When South Africa decided 28 years ago to abolish apartheid in return for acceptance by the international community, Pretoria agreed to give up the six nuclear bombs in its arsenal and dismantle its entire bomb-making infrastructure. Some of the plants switched to other products. But some South African nuclear team members went over to Dr. A.Q. Khan, father of Pakistan’s nuclear bomb and a freelance nuclear racketeer. They took with them key components and diagrams of the disassembled program. It was A.Q. Khan who sold Iran its first elements and designs for assembling a nuclear bomb.
In 1991, Ukraine handed over to Russia the entire stock it had held for the Soviet Union of 1,800 nuclear warheads, 172 long-range ballistic missiles and 42 bombers capable of delivering nuclear bombs. In return, Moscow granted Kiev economic assistance and security guarantees. However, there were Ukrainian officers, scientists and technical who cashed in big on sales of missiles and nuclear warheads on the black market to willing buyers, including Iran.

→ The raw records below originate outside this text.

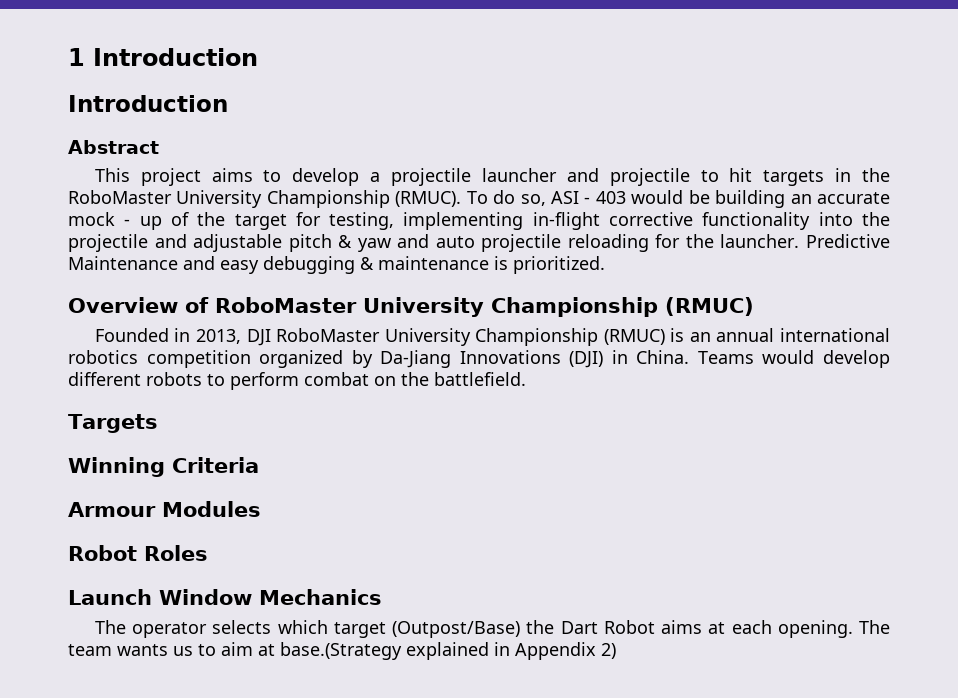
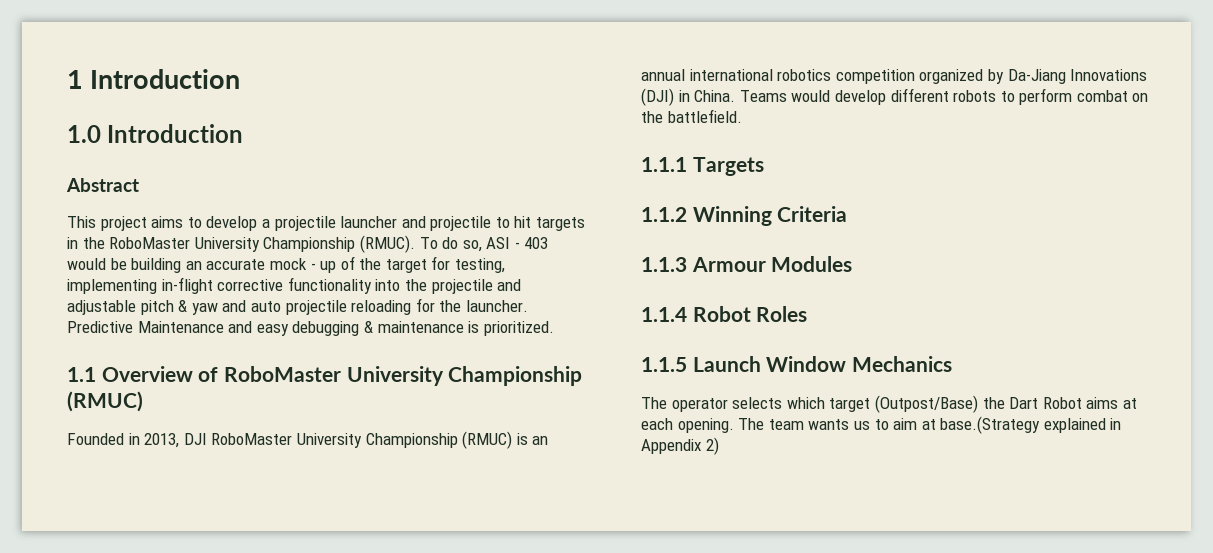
  1 Introduction
- Introduction
+ 1.0 Introduction
- Overview of RoboMaster University Championship (RMUC)
+ 1.1 Overview of RoboMaster University Championship (RMUC)
- Targets
+ 1.1.1 Targets
- Winning Criteria
+ 1.1.2 Winning Criteria
- Armour Modules
+ 1.1.3 Armour Modules
- Robot Roles
+ 1.1.4 Robot Roles
- Launch Window Mechanics
+ 1.1.5 Launch Window Mechanics

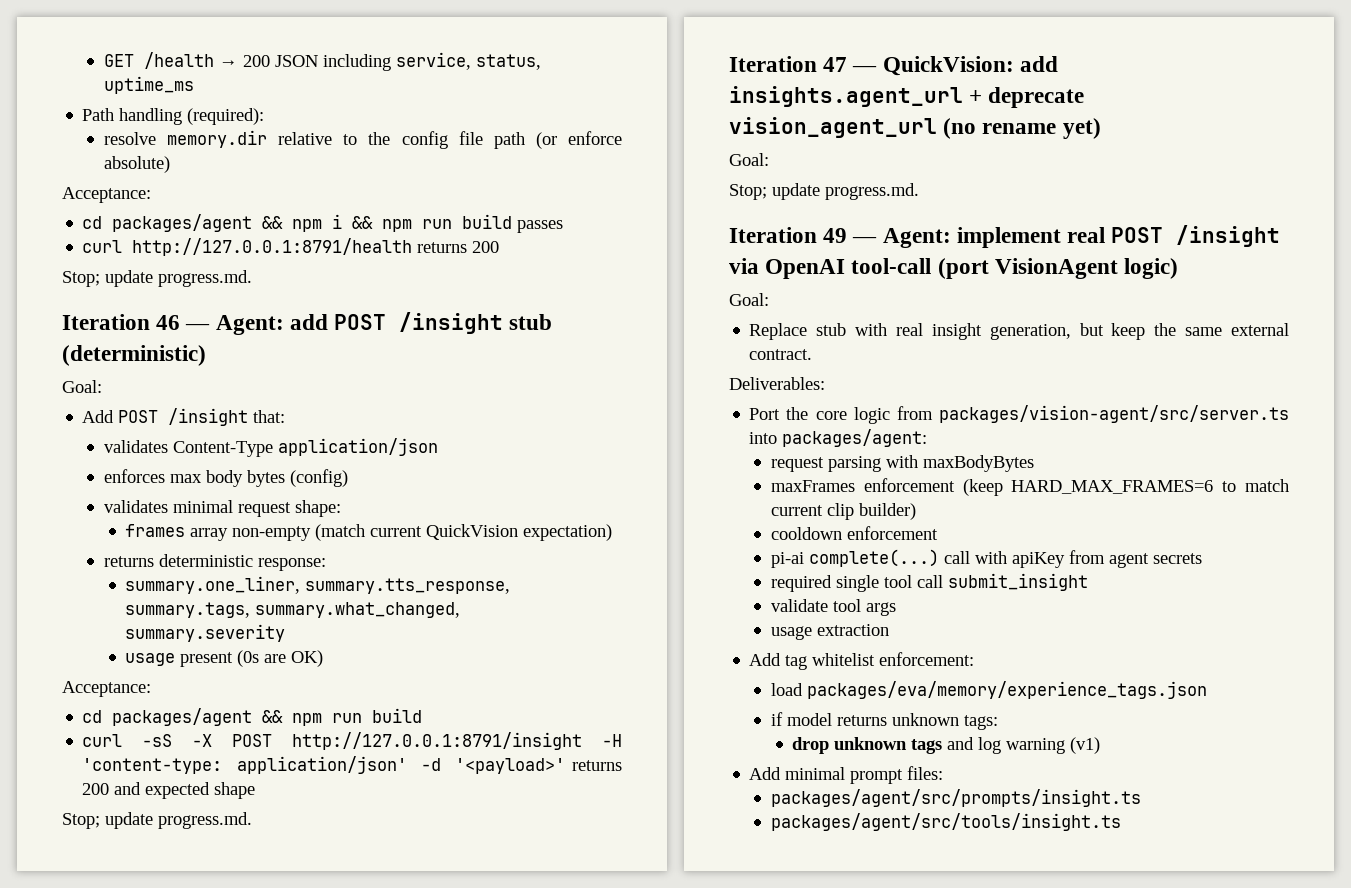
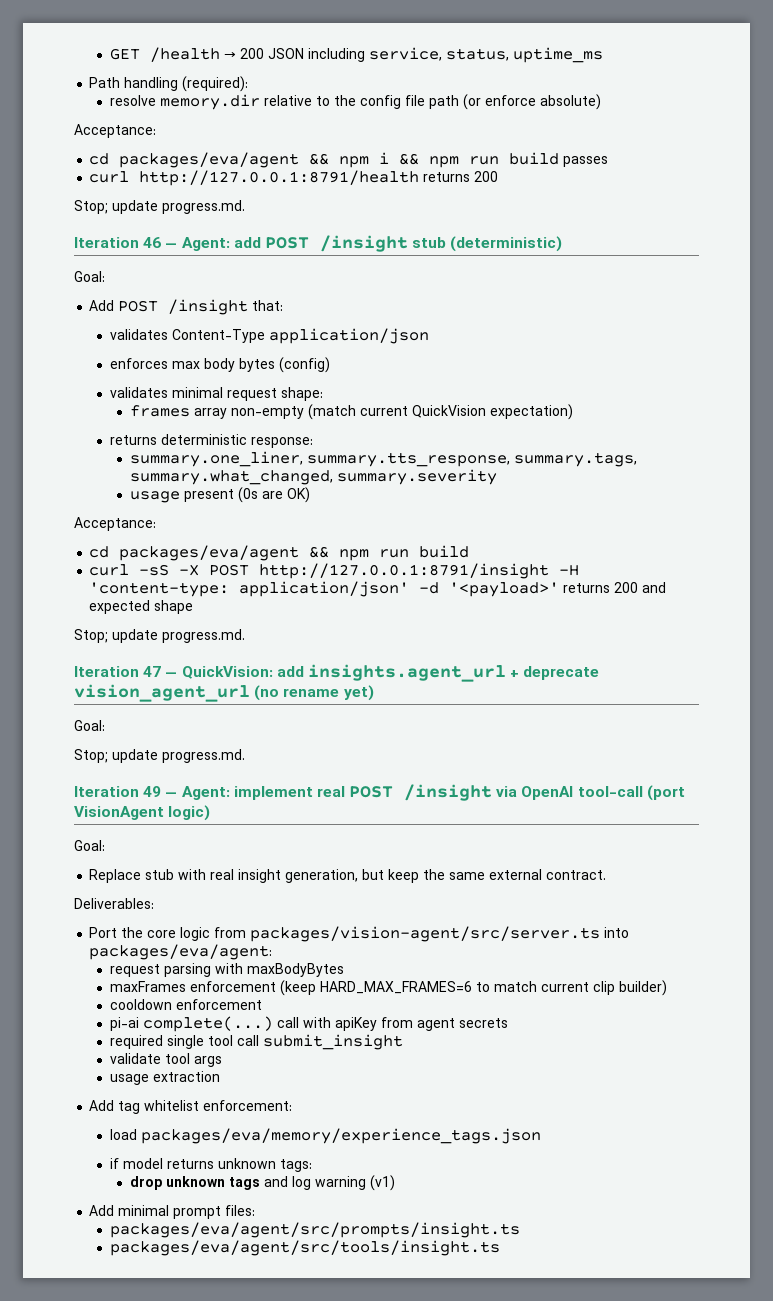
- cd packages/agent && npm i && npm run build passes
+ cd packages/eva/agent && npm i && npm run build passes
- cd packages/agent && npm run build
+ cd packages/eva/agent && npm run build
- Port the core logic from packages/vision-agent/src/server.ts into packages/agent:
+ Port the core logic from packages/vision-agent/src/server.ts into packages/eva/agent:
- packages/agent/src/prompts/insight.ts
- packages/agent/src/tools/insight.ts
+ packages/eva/agent/src/prompts/insight.ts
+ packages/eva/agent/src/tools/insight.ts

Libya’s program was still in its infancy in 2004, when Muammar Qaddafi agreed to hand it over lock, stock and barrel, for fear that, after the US invasion of Iraq, he would share the fate of Saddam Hussein. Libya had not yet reached the stage of building bombs. It had a handful of facilities conducting uranium enrichment and was in the process of experimenting in the development of nuclear components. After Qaddafi threw in the nuclear towel, a small fleet of US and British air cargo planes were sufficient to lift all the components and equipment from Libyan soil.

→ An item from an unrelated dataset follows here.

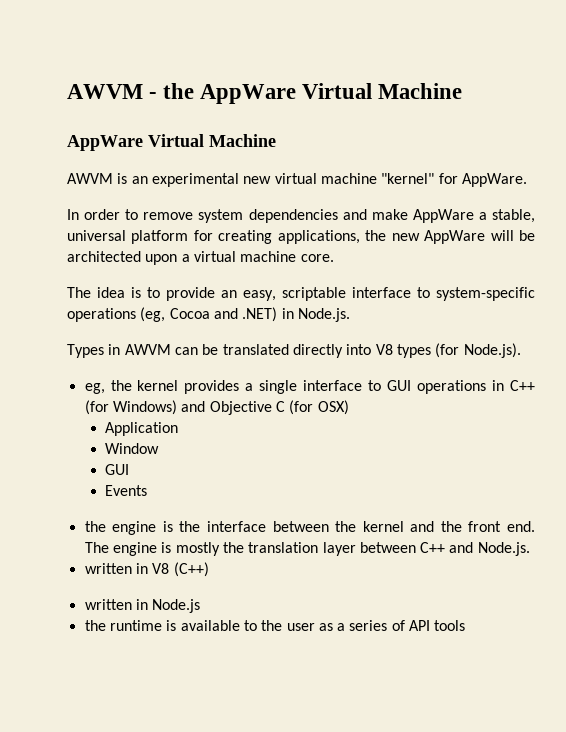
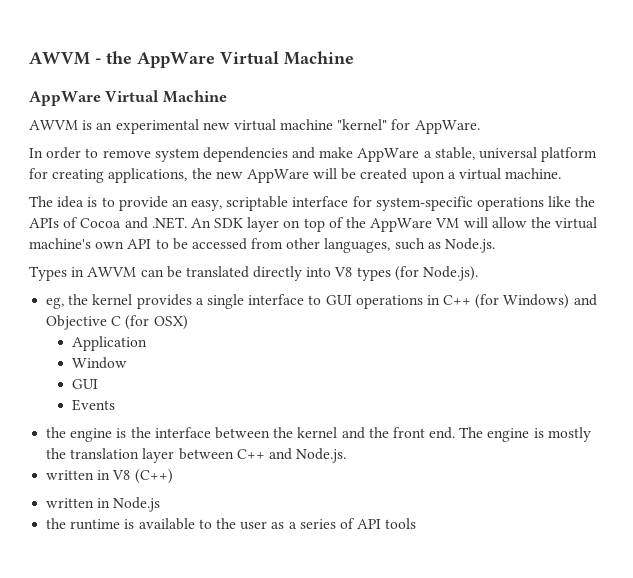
- In order to remove system dependencies and make AppWare a stable, universal platform for creating applications, the new AppWare will be architected upon a virtual machine core.
+ In order to remove system dependencies and make AppWare a stable, universal platform for creating applications, the new AppWare will be created upon a virtual machine.
- The idea is to provide an easy, scriptable interface to system-specific operations (eg, Cocoa and .NET) in Node.js.
+ The idea is to provide an easy, scriptable interface for system-specific operations like the APIs of Cocoa and .NET. An SDK layer on top of the AppWare VM will allow the virtual machine's own API to be accessed from other languages, such as Node.js.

Today it is known that not every last component of Libya’s nuclear program actually left the country. And, in fact, it will be seen that all three past denuclearization projects came up short. What happened in the case of South Africa, Ukraine and Libya may therefore be a guide of what not to do in the case of North Korea. Hence, the vital importance of observing down to the last detail all five steps listed above as the follow-up to any deal reached by Donald Trump and Kim Jong-un at their epic face-to-face in Singapore on June 12. Without the pedantic implementation of this process, Pyongyang’s door to nuclear proliferation will remain open.